Dimethyl Fumarate and 4-octyl Itaconate Are Anticoagulants That Suppress Tissue Factor in Macrophages Via Inhibition of Type I Interferon

Excessive inflammation-associated coagulation is a feature of infectious diseases, occurring in such conditions as bacterial sepsis and COVID-19. It can lead to disseminated intravascular coagulation, one of the leading causes of mortality worldwide. Recently, type I interferon (IFN) signaling has been shown to be required for tissue factor (TF; gene name F3) release from macrophages, a critical initiator of coagulation, providing an important mechanistic link between innate immunity and coagulation.

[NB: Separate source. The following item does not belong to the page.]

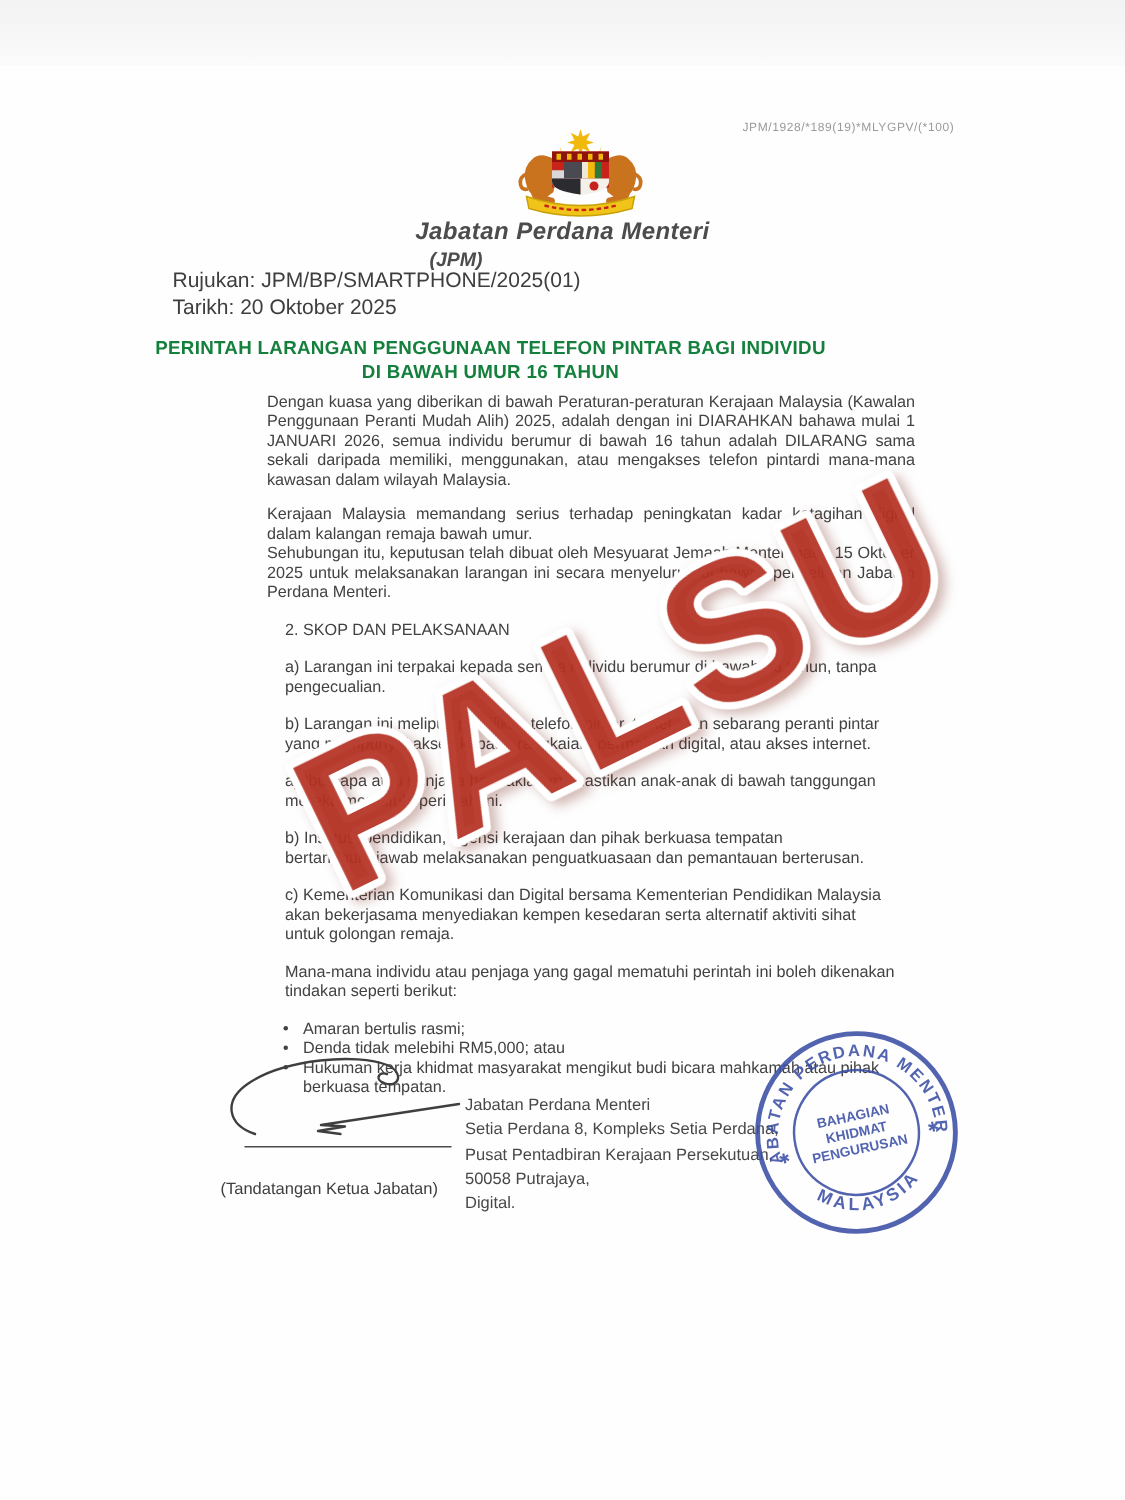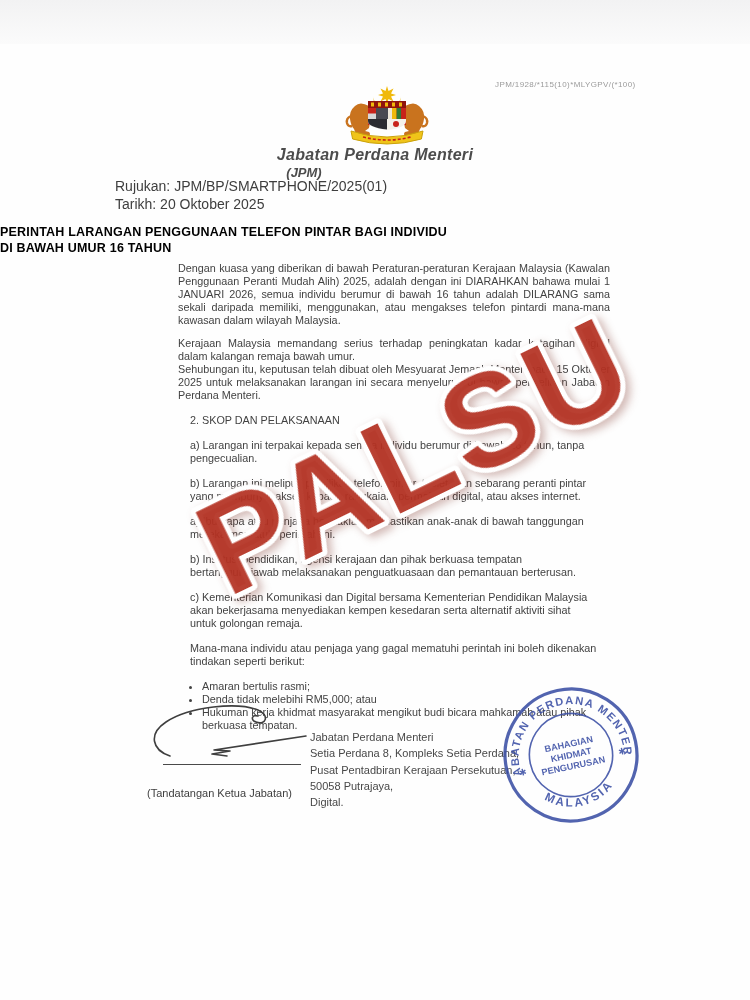"JPM/1928/*115(10)*MLYGPV/(*100)" div.ref-code-top { text: 115(10 -> 189(19 }
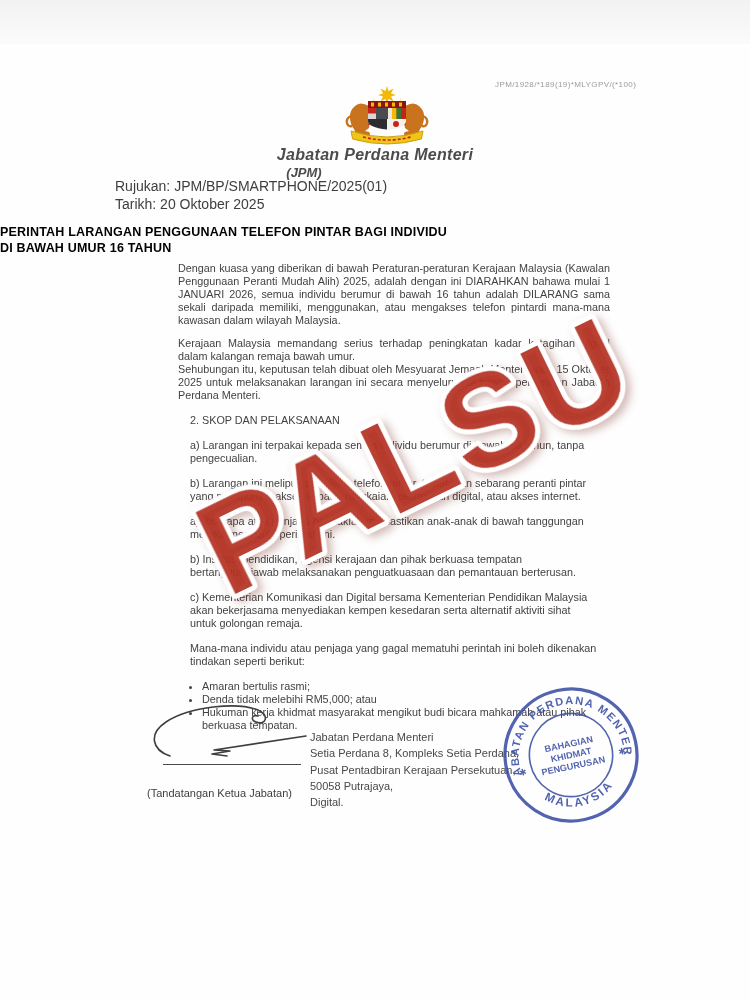"PERINTAH LARANGAN PENGGUNAAN TELEFON" .doc-title { color: #000000 -> #15803d; text-align: none -> center }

The mechanism of release involves type I IFN-induced caspase-11 which promotes macrophage pyroptosis. Here we find that F3 is a type I IFN-stimulated gene. Furthermore, F3 induction by lipopolysaccharide (LPS) is inhibited by the anti-inflammatory agents dimethyl fumarate (DMF) and 4-octyl itaconate (4-OI). Mechanistically, inhibition of F3 by DMF and 4-OI involves suppression of Ifnb1 expression. Additionally, they block type I IFN- and caspase-11-mediated macrophage pyroptosis, and subsequent TF release. Thereby, DMF and 4-OI inhibit TF-dependent thrombin generation. In vivo, DMF and 4-OI suppress TF-dependent thrombin generation, pulmonary thromboinflammation, and lethality induced by LPS, E. coli, and S. aureus, with 4-OI additionally attenuating inflammation-associated coagulation in a model of SARS-CoV-2 infection. Our results identify the clinically approved drug DMF and the pre-clinical tool compound 4-OI as anticoagulants that inhibit TF-mediated coagulopathy via inhibition of the macrophage type I IFN-TF axis.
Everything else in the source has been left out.